---------- SUPPLIED RECORDS ----------

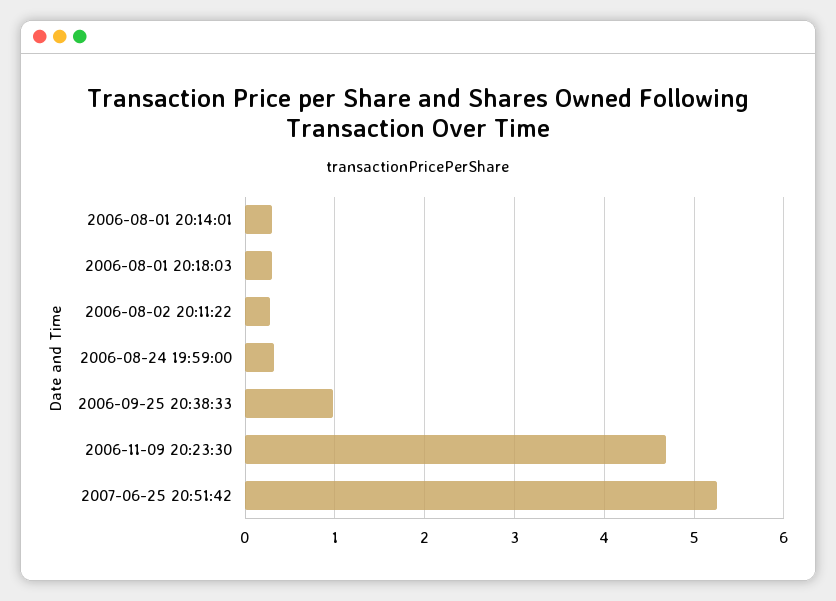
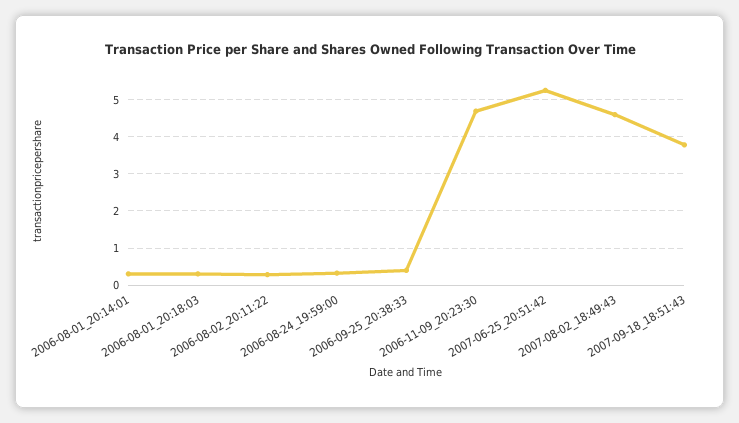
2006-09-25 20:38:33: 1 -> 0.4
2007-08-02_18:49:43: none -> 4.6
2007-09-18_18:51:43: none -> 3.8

----------
---------- SUPPLIED RECORDS ----------

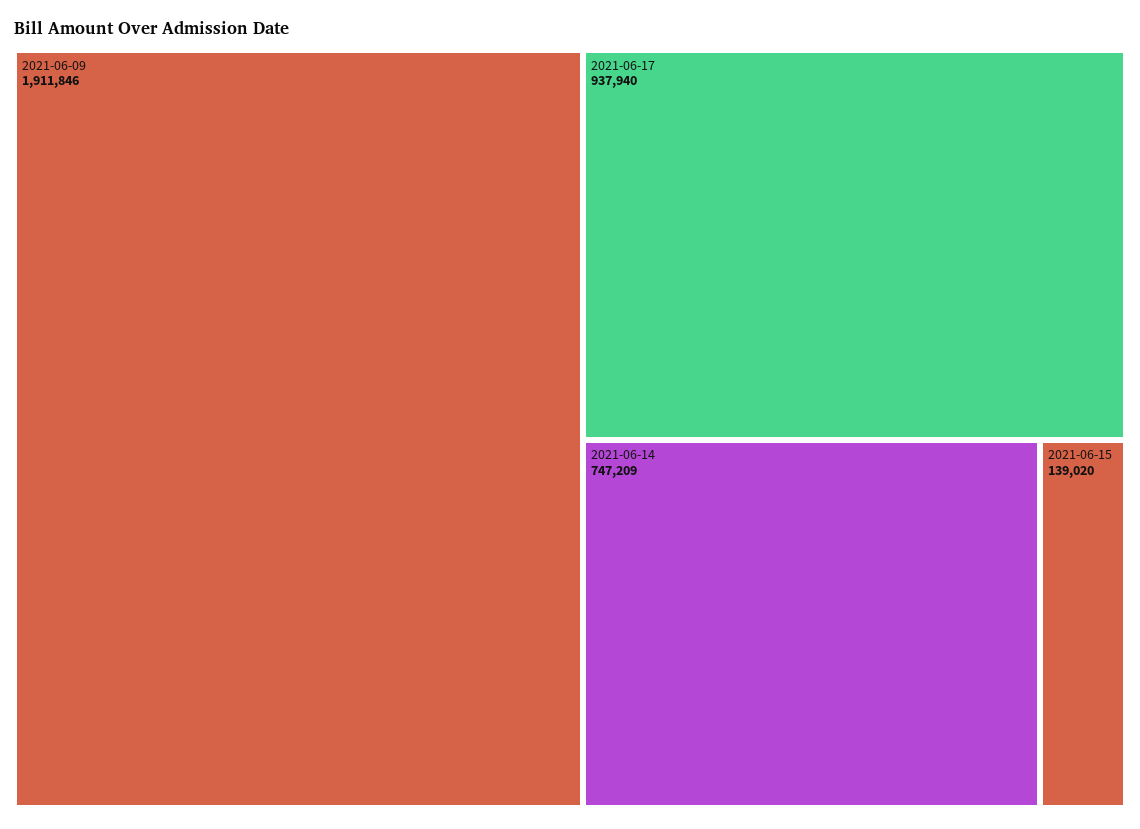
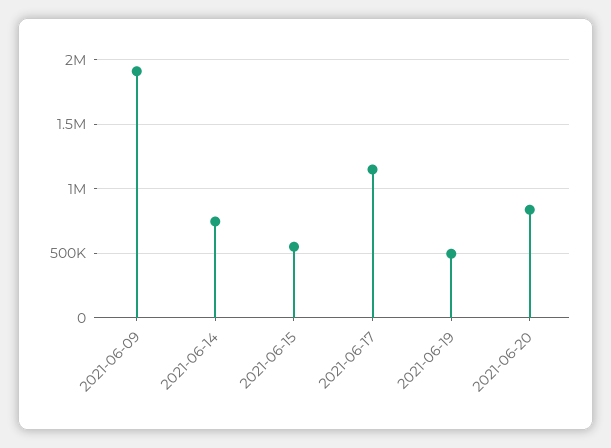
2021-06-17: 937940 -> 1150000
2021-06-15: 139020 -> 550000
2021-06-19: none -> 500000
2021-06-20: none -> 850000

----------
---------- SUPPLIED RECORDS ----------

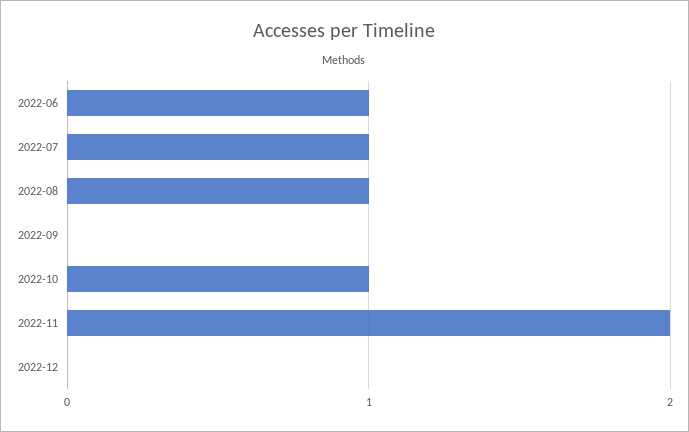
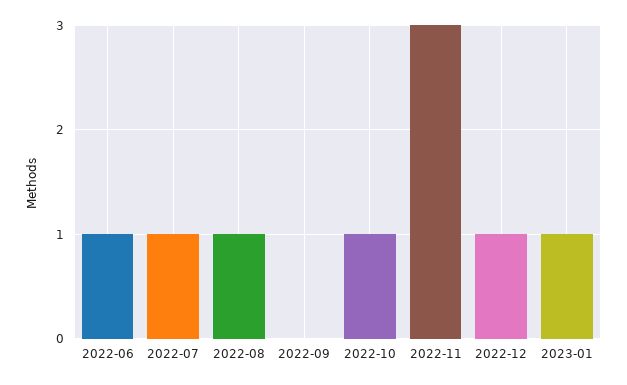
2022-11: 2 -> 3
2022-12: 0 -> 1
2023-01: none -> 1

----------

§ **HOW TO COMPLETE THIS TASK**: Filter the preceding entries down to the lines with "none".

§ **RESPONSE TO THIS EXERCISE**:
2007-08-02_18:49:43: none -> 4.6
2007-09-18_18:51:43: none -> 3.8
2021-06-19: none -> 500000
2021-06-20: none -> 850000
2023-01: none -> 1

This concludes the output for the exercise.